> **Problem requirements**
Print, in exact form, the lines below from the one containing "562px; top: 291px;" through the one containing "height: 25px;", and omit all others.

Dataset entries
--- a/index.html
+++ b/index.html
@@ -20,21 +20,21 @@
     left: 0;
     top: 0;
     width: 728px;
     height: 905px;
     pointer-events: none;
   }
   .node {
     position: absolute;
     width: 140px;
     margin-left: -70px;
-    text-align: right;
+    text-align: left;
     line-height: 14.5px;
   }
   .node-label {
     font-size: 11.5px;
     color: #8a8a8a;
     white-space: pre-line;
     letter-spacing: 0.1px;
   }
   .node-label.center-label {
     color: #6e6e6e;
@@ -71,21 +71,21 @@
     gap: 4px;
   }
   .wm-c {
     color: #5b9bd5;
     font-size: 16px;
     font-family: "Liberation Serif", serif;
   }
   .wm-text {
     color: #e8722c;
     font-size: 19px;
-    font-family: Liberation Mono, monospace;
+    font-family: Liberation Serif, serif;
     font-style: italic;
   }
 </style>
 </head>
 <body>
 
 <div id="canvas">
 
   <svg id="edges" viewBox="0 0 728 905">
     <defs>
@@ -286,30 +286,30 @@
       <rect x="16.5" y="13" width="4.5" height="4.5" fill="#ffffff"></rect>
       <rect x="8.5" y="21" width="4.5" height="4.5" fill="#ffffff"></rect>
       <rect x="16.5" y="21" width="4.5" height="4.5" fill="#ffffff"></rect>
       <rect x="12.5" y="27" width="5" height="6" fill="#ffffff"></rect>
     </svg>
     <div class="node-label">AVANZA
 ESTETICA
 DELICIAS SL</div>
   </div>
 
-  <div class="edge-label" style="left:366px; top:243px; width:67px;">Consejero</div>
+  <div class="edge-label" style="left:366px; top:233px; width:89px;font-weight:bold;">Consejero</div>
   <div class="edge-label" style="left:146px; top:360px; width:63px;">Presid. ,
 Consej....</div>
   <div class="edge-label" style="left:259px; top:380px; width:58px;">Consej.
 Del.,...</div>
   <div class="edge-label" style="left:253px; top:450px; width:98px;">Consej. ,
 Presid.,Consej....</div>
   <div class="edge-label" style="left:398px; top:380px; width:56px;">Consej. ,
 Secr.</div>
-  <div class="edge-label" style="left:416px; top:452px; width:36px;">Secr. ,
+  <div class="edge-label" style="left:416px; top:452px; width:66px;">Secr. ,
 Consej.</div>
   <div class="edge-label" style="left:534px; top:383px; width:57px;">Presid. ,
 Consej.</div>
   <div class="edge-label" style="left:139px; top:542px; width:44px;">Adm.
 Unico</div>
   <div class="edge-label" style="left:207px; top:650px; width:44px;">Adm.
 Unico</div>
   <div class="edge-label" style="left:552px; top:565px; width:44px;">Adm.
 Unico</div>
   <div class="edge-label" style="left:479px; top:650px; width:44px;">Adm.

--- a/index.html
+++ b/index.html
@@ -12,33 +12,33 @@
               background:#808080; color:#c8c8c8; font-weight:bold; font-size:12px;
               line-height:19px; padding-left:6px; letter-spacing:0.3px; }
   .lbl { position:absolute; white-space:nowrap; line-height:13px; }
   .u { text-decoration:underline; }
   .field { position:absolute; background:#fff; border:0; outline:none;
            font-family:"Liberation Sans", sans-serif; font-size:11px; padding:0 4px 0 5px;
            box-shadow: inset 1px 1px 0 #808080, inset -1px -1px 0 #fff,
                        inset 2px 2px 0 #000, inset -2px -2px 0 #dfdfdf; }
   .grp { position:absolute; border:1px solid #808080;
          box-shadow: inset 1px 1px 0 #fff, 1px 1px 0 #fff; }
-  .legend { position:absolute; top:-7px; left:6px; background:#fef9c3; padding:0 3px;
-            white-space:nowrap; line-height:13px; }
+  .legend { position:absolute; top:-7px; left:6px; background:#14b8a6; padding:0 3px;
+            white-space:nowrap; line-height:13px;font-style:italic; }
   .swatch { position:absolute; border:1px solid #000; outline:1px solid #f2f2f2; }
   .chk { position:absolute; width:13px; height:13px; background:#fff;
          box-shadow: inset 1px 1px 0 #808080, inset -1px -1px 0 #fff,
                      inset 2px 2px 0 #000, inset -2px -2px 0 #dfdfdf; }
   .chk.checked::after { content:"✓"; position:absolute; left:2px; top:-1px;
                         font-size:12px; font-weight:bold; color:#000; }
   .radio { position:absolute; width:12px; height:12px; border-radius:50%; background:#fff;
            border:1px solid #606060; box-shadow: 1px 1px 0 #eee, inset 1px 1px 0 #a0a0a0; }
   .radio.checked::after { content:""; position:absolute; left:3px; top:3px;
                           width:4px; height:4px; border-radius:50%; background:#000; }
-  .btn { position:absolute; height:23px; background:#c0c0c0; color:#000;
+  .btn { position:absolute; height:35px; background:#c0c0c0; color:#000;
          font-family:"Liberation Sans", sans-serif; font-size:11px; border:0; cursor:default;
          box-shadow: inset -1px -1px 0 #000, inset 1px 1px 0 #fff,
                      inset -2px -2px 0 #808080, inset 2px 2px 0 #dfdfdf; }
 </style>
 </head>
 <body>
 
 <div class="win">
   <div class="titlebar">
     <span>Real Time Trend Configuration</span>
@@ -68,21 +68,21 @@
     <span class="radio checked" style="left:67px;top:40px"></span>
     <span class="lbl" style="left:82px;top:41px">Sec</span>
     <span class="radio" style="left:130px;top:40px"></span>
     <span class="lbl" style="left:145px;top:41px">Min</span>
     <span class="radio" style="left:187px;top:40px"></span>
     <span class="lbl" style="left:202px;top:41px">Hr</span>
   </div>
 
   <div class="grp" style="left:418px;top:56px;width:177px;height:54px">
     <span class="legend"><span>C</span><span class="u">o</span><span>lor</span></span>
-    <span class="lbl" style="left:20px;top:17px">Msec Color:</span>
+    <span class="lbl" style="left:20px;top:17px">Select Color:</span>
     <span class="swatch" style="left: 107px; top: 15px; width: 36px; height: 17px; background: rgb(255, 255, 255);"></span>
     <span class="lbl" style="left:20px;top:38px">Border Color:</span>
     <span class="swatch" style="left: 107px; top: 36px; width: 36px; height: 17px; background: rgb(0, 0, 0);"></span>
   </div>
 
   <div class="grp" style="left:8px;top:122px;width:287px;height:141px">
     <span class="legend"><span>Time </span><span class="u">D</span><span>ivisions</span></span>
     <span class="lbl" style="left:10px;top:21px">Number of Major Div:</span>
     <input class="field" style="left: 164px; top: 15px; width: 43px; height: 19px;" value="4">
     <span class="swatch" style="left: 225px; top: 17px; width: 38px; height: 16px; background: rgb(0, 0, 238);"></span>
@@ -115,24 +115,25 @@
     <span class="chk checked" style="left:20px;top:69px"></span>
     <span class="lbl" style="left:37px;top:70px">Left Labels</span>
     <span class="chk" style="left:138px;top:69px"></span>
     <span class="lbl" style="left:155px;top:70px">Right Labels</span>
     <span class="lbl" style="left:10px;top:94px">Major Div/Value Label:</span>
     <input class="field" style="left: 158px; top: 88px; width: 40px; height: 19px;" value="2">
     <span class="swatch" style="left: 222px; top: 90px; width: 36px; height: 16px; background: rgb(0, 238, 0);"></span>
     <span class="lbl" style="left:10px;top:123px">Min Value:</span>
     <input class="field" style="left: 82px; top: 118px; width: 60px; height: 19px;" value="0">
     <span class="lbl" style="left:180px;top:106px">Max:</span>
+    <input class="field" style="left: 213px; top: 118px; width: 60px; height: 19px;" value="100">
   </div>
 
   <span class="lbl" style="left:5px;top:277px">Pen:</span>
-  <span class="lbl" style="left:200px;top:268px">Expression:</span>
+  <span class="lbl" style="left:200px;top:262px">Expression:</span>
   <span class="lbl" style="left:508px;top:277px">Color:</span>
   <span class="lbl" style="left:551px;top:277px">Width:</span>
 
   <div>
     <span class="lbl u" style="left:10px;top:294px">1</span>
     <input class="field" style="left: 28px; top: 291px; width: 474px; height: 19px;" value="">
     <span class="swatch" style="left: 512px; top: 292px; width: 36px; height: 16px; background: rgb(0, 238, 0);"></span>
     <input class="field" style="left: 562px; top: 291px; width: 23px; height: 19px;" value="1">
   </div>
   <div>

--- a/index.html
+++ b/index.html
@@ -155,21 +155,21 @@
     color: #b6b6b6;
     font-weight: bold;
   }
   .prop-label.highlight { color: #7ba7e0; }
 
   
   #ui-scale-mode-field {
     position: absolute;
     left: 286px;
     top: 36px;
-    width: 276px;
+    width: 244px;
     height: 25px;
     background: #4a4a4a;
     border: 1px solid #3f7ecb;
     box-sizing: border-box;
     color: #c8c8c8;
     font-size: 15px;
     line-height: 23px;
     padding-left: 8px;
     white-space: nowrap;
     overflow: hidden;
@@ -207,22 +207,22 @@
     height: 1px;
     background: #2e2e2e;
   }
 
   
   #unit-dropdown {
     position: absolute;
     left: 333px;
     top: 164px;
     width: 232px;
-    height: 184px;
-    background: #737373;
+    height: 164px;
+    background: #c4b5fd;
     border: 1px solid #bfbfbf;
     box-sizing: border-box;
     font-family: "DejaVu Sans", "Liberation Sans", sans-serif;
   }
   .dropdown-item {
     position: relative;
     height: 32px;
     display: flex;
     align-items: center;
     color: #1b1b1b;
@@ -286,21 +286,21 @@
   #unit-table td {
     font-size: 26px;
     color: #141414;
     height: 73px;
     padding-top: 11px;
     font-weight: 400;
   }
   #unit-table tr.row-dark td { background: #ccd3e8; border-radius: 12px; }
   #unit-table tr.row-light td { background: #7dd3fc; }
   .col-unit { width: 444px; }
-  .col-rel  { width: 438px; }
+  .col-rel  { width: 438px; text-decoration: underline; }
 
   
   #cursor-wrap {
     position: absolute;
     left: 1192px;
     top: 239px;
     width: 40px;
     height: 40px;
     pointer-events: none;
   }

> **Answer to the exercise**
     <input class="field" style="left: 562px; top: 291px; width: 23px; height: 19px;" value="1">
   </div>
   <div>

--- a/index.html
+++ b/index.html
@@ -155,21 +155,21 @@
     color: #b6b6b6;
     font-weight: bold;
   }
   .prop-label.highlight { color: #7ba7e0; }
 
   
   #ui-scale-mode-field {
     position: absolute;
     left: 286px;
     top: 36px;
-    width: 276px;
+    width: 244px;
     height: 25px;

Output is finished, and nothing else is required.